Dans un jardin qu’on dirait éternel (2020), de Tatsushi Omori – ★★ –

Dans une maison traditionnelle à Yokohama, Noriko et sa cousine Michiko s’initient à la cérémonie du thé… Film discret mais dont le pari est osé : effacer progressivement l’individualité des personnages pour se focaliser sur la répétition et la précision d’un geste traditionnel. C’est une quête d’apprentissage spirituelle à laquelle on assiste médusé dans une opération en trois mouvements : appauvrissement, répétition puis ouverture. Le premier mouvement, merveilleusement illustré par la scène du premier cours, dilatant à l’extrême chaque étape de la cérémonie, est une manière de concentrer notre attention mais surtout nos émotions sur ces gestes particuliers. Le second – peut-être plus fastidieux mais non moins intéressant – consiste à rendre chacun de ces gestes cérémonieux presque communs pour les personnages mais surtout pour nous spectateurs.
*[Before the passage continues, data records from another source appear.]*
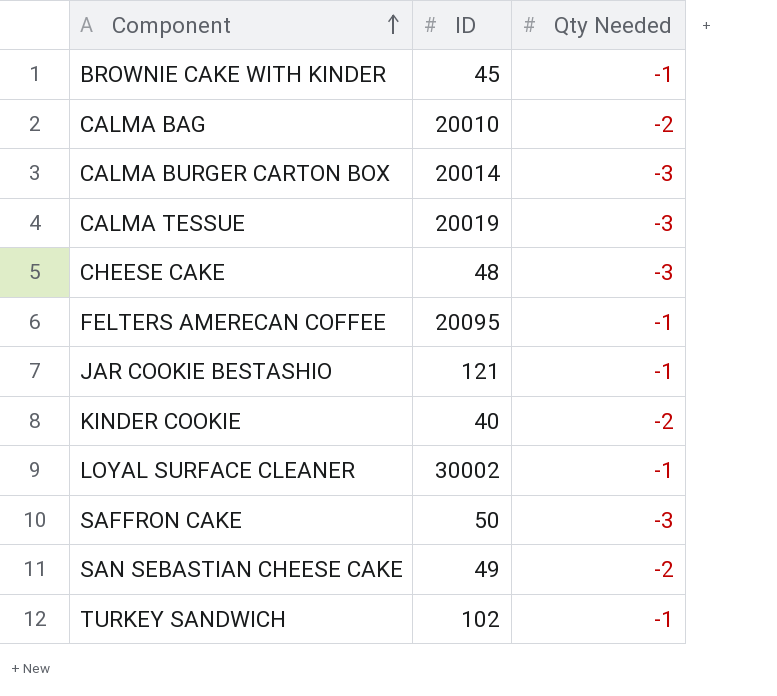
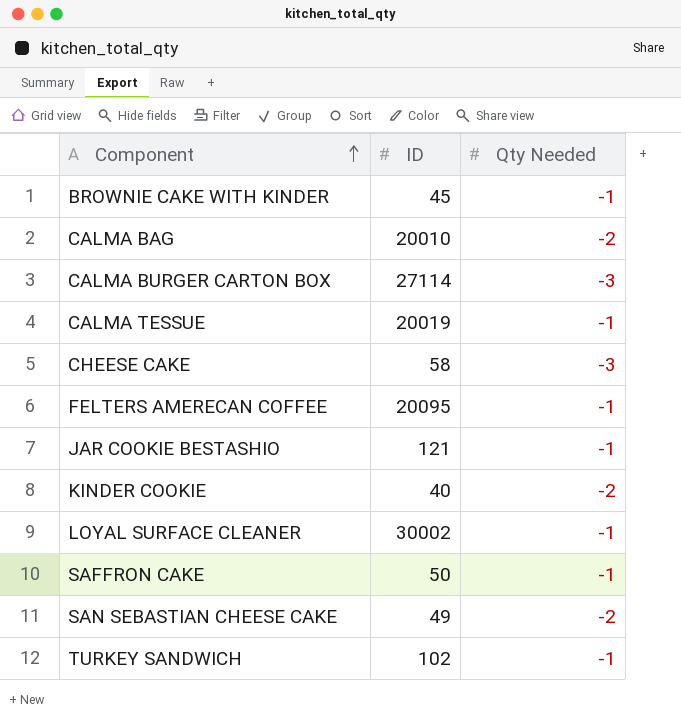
CALMA BURGER CARTON BOX | ID: 20014 -> 27114
CALMA TESSUE | Qty Needed: -3 -> -1
CHEESE CAKE | ID: 48 -> 58
SAFFRON CAKE | Qty Needed: -3 -> -1

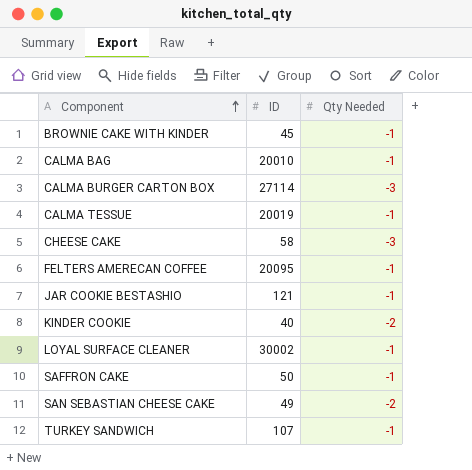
CALMA BAG | Qty Needed: -2 -> -1
TURKEY SANDWICH | ID: 102 -> 107

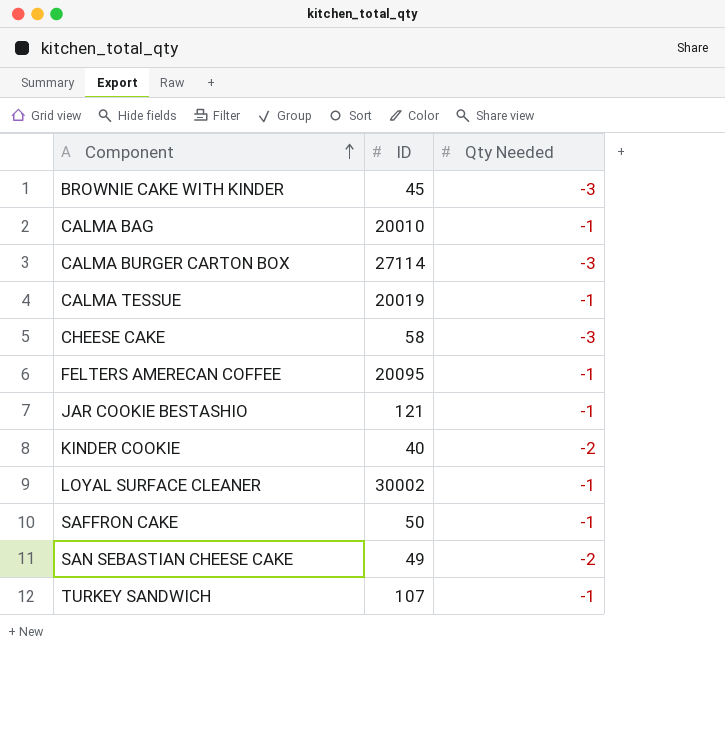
BROWNIE CAKE WITH KINDER | Qty Needed: -1 -> -3

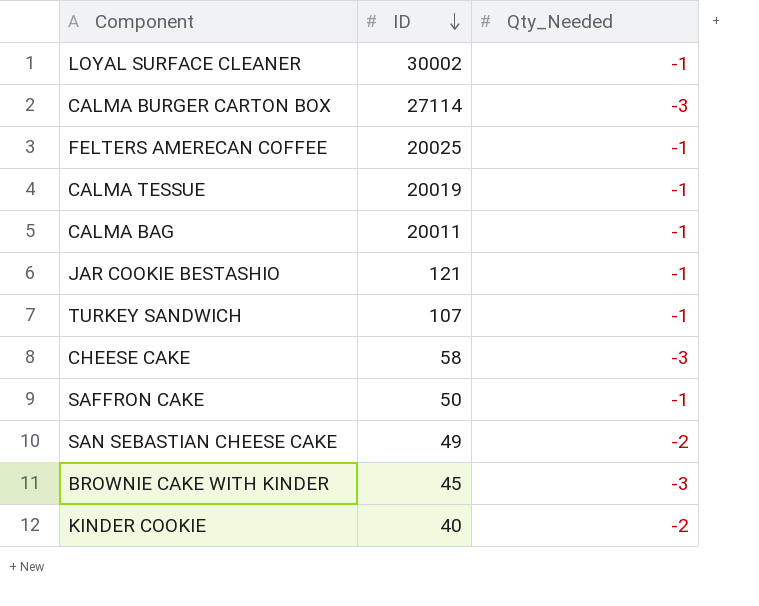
row order: Component ascending -> ID descending
column name: Qty Needed -> Qty_Needed
FELTERS AMERECAN COFFEE | ID: 20095 -> 20025
CALMA BAG | ID: 20010 -> 20011

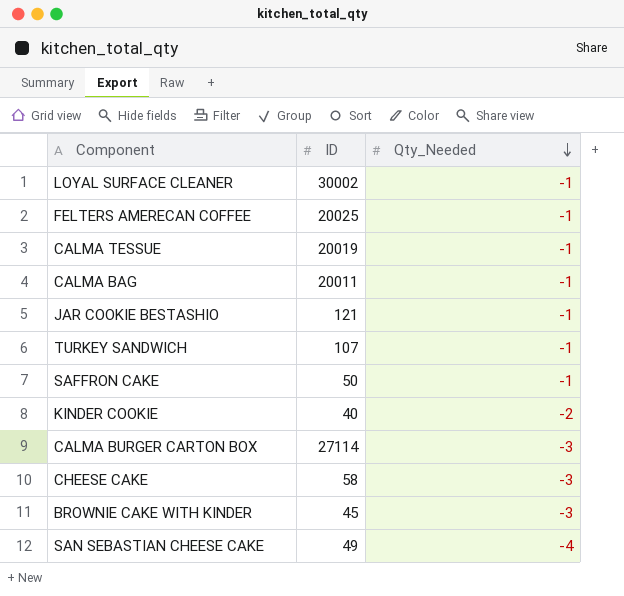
row order: ID descending -> Qty_Needed descending
SAN SEBASTIAN CHEESE CAKE | Qty_Needed: -2 -> -4

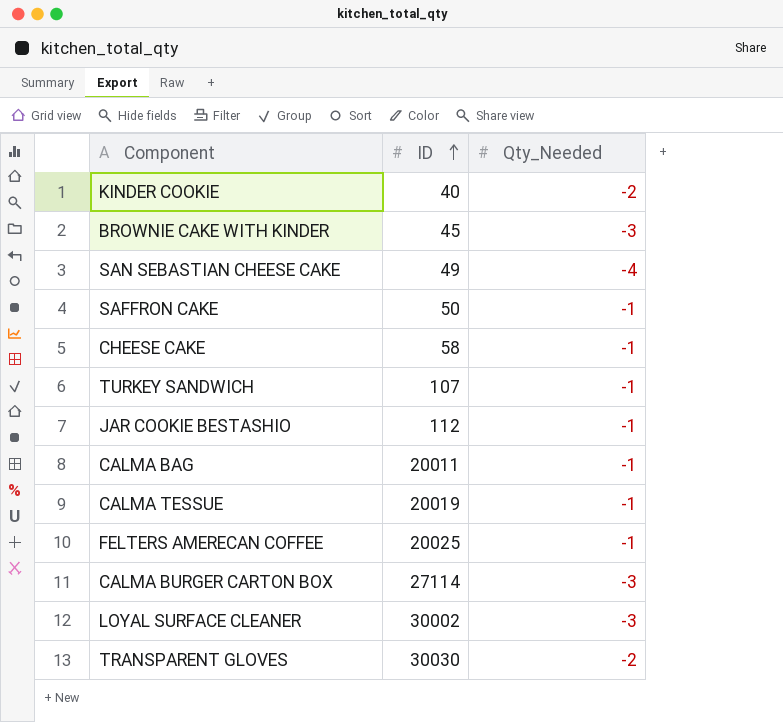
row order: Qty_Needed descending -> ID ascending
CHEESE CAKE | Qty_Needed: -3 -> -1
JAR COOKIE BESTASHIO | ID: 121 -> 112
LOYAL SURFACE CLEANER | Qty_Needed: -1 -> -3
row TRANSPARENT GLOVES: none -> 30030 | -2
Étape nécessaire pour accéder à la dernière étape qui s’apparente à une forme d’éveil. Chose la plus dure à transcrire cinématographiquement car il s’agit surtout de ressentir, être attentiste, non plus aux gestes, maintenant naturelles, mais à l’environnement qui donne nuance et particularité à chacun de ses gestes. Certes, peu d’innovations cinématographiques de ce côté-là, Tatsushi Omori se contente de mixer comme le son et l’image d’une nature pure et ceux des gestes connus. Mais le contrat est rempli : on y accède qu’à la toute fin du film, là où l’on ressent le mieux toute l’abnégation nécessaire à cette ouverture. Dans un jardin… est une réelle proposition d’expérience esthétique toute entière basée sur l’image d’une pratique manuelle et méthodique. En l’espace d’un film, on goûte quelque peu la force mentale et physique nécessaire à la cérémonie du thé japonaise.